Circled round with angel powers,
Their triumphant Lord, and ours,
Conqueror over death and sin,
Take the King of Glory in!
Him tho’ highest heaven receives,
Still he loves the earth he leaves;
Tho’ returning to his throne,
Still he calls mankind his own.
See! He lifts his hands above!
See! He shews the prints of love!
Hark! His gracious lips bestow
Blessings on his church below!
Still for us his death he pleads;
Prevalent, he intercedes;
Near himself prepares our place,
Harbinger of human race.
Master, (will we ever say)
Taken from our head to-day;
See thy faithful servants, see!
Ever gazing up to thee.
Grant, tho’ parted from our sight,
High above yon azure height,
Grant our hearts may thither rise,
Following thee beyond the skies.
Ever upward let us move,
Wafted on the wings of love,
Looking when our Lord shall come,
Longing, gasping after home.
There we shall with thee remain,
Partners of thy endless reign,
There thy face unclouded see,
Find our heav’n of heav’ns in thee!
This recording by the St. Michael’s Singers includes a few additional stanzas that aren’t in our Hymnal:
Our Sermon Hymn today — “Rejoice, the Lord is King” — is also by Charles Wesley, and it focuses our attention on the joy occasioned by the fact of Christ’s heavenly rule as King. It echoes the sentiment found in many Psalms that God’s just rule is a source of comfort and confidence. Since this hymn is relatively unfamiliar, below is Andrew Remillard’s rendition of this hymn on piano.

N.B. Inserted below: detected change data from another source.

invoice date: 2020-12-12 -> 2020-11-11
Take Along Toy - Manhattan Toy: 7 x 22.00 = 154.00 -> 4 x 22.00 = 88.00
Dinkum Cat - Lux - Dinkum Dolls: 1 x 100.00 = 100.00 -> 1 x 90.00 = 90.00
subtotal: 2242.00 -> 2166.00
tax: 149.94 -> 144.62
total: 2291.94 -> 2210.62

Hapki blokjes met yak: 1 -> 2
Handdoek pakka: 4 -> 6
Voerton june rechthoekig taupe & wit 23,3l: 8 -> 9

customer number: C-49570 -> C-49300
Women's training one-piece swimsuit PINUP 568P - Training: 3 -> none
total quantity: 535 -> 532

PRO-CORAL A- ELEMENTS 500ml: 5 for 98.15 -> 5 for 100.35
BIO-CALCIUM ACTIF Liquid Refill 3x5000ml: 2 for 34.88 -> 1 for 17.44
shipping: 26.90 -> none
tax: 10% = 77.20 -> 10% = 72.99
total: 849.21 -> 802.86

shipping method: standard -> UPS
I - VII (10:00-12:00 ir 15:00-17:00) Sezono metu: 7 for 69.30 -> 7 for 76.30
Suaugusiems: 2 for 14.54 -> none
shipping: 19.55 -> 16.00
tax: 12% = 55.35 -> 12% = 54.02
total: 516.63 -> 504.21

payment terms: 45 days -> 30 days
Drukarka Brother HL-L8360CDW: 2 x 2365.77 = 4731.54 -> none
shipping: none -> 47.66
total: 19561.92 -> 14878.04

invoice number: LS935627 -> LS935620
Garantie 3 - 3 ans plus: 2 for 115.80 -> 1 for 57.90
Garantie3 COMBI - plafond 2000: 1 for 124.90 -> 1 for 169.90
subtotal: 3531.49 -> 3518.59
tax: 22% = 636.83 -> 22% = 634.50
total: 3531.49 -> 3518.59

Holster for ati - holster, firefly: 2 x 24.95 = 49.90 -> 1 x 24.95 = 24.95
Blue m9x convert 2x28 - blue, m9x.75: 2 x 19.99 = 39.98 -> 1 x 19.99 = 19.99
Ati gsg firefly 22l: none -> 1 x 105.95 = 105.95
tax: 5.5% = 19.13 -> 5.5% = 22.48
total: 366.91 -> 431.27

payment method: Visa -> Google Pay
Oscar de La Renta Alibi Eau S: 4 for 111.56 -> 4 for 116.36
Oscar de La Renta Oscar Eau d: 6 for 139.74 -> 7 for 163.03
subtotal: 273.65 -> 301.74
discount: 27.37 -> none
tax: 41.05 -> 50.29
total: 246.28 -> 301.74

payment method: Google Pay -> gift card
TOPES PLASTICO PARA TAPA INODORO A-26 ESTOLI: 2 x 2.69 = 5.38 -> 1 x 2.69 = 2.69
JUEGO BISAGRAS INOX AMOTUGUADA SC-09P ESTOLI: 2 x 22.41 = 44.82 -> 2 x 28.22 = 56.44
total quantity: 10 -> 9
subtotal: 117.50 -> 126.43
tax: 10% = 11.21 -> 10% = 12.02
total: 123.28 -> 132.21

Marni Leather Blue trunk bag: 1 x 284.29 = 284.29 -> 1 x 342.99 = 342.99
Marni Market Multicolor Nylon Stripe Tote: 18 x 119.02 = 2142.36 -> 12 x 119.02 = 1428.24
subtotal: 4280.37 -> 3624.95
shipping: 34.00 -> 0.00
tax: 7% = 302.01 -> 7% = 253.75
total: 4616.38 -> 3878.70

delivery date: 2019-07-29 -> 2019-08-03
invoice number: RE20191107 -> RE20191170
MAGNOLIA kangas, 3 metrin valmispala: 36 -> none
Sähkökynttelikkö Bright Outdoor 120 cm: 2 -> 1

The Offertory Anthem is a setting of Psalm 47, the psalm from which the Proper is taken: “God is gone up with a merry noise: and the Lord with the sound of the trump, alleluia.” The Anglican Chant setting sung by the choir is by John Davy (1763-1824), who served as organist at Exeter Cathedral, but was best known in his time for his composition of works for the stage.
The Communion motet is a hymn “Completed, Lord, the holy mysteries.” It is a paraphrase by Cyril Edward (1906-1980) of texts taken from the Divine Liturgy of Saint Basil the Great. Although the author of the hymn did not indicate exactly which part of the Liturgy he paraphrased, here is one of the prayers that may have been the source:
Lord, our God, You created us and brought us into this life. You have shown us the way to salvation and have bestowed upon us the revelation of heavenly mysteries. You have appointed us to this service by the power of Your Holy Spirit. Grant, therefore, O Lord that we may be accepted as servants of Your new Covenant and ministers of Your holy mysteries. Accept us as we draw near to Your holy altar, according to the multitude of Your mercy, that we may be worthy to offer You this spiritual sacrifice without the shedding of blood, for our sins and for the transgressions of Your people. Grant that, having accepted this sacrifice upon Your holy, heavenly, and spiritual altar as an offering of spiritual fragrance, You may in return send down upon us the grace of Your Holy Spirit. Look upon us, O God, and consider our worship; and accept it as You accepted the gifts of Abel, the sacrifices of Noah, the burnt offerings of Abraham, the priestly offices of Moses and Aaron, and the peace offerings of Samuel. As You accepted this true worship from Your holy apostles, accept also in Your goodness, O Lord, these gifts from the hands of us sinners, that being deemed worthy to serve at Your holy altar without blame., we may obtain the reward of the faithful stewards on the fearful day of Your just judgment.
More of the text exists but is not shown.